Data to examine:
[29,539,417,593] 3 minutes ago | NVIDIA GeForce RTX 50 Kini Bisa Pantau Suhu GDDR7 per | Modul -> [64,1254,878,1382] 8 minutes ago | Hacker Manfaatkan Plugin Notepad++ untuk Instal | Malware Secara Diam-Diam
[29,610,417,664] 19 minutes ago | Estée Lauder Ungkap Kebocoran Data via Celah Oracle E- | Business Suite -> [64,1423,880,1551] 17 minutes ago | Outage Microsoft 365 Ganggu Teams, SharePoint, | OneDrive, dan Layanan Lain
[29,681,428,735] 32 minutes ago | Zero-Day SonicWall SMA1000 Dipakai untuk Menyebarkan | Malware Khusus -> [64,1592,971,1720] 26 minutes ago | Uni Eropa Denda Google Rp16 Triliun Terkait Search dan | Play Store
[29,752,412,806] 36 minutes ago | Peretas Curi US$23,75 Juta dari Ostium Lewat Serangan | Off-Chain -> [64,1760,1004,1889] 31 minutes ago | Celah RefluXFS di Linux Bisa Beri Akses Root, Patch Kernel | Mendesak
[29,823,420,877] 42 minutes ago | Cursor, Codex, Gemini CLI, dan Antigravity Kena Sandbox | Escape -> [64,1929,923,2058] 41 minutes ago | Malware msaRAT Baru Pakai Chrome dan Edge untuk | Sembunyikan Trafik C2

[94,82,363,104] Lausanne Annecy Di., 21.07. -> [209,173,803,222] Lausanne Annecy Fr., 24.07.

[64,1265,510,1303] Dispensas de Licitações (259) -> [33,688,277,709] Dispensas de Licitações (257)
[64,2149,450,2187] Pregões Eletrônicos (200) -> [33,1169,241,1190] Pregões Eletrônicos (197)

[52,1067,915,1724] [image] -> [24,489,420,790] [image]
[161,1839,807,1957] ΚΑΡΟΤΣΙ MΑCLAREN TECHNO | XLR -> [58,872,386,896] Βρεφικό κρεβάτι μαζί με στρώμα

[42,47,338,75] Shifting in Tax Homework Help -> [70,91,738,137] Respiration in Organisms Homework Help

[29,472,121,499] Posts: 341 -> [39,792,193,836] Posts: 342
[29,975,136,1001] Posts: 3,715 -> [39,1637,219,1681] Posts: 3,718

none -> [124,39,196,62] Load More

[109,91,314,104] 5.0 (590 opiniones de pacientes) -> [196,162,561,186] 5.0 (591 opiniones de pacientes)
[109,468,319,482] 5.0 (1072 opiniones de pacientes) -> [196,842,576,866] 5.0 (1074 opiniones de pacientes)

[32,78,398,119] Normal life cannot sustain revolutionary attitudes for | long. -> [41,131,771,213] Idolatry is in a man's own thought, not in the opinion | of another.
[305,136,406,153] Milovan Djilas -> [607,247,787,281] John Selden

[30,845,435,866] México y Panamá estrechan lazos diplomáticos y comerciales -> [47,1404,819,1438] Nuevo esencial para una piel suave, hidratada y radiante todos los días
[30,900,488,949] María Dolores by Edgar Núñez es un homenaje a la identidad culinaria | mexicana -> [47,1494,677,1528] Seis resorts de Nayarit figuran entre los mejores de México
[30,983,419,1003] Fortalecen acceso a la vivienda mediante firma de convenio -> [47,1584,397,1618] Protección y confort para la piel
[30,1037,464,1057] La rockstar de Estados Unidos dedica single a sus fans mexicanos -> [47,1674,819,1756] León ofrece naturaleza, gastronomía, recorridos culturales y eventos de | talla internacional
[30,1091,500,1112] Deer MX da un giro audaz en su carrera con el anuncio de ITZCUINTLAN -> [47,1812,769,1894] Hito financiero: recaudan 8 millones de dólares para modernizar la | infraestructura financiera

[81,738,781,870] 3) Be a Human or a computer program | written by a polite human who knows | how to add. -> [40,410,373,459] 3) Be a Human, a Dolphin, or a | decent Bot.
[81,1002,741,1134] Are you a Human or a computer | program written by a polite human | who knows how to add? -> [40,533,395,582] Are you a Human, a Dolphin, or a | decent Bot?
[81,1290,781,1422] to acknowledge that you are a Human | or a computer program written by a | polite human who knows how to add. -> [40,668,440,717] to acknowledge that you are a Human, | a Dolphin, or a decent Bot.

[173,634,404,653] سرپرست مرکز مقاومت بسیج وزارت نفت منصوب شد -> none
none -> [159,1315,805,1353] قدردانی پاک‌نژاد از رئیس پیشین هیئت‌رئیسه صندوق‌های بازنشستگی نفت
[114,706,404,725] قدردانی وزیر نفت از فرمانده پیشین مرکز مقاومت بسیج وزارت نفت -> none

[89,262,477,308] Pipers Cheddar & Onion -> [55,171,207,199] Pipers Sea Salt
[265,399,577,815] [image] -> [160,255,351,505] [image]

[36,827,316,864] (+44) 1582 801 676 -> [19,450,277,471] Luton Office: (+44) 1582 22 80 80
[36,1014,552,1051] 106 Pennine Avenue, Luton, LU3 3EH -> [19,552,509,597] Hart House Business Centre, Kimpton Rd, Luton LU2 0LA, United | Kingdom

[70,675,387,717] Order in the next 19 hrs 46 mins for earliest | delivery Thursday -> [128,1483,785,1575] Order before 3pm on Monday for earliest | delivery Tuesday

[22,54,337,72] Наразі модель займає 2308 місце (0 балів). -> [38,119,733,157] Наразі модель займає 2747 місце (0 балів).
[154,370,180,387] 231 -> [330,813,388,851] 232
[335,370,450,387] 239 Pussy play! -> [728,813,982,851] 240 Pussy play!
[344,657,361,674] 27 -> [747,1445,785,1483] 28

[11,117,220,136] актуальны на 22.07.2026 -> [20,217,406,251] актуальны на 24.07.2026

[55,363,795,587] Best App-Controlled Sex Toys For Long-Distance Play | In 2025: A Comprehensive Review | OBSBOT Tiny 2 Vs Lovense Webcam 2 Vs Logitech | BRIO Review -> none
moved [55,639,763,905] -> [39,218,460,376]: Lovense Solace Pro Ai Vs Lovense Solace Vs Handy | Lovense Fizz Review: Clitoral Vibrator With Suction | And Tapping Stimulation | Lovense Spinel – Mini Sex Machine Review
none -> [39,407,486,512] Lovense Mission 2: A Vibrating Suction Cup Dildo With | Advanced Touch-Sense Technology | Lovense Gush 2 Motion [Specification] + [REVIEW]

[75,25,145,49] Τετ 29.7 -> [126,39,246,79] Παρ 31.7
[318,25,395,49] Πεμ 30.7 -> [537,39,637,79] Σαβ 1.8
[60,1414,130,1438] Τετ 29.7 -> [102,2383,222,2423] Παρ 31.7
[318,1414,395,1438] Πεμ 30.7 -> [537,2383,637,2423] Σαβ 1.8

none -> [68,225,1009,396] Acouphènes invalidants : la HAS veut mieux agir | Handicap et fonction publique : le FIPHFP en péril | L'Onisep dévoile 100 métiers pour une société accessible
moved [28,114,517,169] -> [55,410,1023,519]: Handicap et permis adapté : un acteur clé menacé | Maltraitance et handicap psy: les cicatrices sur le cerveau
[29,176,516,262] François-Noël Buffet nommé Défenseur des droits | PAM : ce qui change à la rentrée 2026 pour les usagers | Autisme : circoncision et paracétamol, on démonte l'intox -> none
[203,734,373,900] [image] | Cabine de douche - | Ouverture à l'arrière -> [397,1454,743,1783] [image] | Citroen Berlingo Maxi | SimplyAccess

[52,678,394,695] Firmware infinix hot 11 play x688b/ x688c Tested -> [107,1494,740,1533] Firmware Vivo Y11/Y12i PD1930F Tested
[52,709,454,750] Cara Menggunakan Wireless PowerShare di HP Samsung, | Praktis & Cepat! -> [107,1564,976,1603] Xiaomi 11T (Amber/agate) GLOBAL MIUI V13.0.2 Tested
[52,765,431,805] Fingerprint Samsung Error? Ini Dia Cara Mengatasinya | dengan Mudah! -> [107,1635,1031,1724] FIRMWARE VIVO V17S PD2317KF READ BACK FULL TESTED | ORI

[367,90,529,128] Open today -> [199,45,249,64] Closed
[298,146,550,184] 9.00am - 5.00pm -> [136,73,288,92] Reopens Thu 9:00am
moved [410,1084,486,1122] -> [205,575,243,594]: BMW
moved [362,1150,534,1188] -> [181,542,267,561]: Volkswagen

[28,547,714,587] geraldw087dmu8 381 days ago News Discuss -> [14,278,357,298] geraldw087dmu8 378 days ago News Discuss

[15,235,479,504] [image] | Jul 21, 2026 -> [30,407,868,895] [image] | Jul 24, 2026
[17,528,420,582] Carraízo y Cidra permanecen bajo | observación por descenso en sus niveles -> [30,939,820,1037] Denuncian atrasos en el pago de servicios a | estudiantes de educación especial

What you have to do: Extract from the listing above the lines between the line containing "none -> [159,1315,805,1353]" and the line containing "[36,1014,552,1051] 106 Pennine", keeping both of those lines. Output nothing else.

Final answer:
none -> [159,1315,805,1353] قدردانی پاک‌نژاد از رئیس پیشین هیئت‌رئیسه صندوق‌های بازنشستگی نفت
[114,706,404,725] قدردانی وزیر نفت از فرمانده پیشین مرکز مقاومت بسیج وزارت نفت -> none

[89,262,477,308] Pipers Cheddar & Onion -> [55,171,207,199] Pipers Sea Salt
[265,399,577,815] [image] -> [160,255,351,505] [image]

[36,827,316,864] (+44) 1582 801 676 -> [19,450,277,471] Luton Office: (+44) 1582 22 80 80
[36,1014,552,1051] 106 Pennine Avenue, Luton, LU3 3EH -> [19,552,509,597] Hart House Business Centre, Kimpton Rd, Luton LU2 0LA, United | Kingdom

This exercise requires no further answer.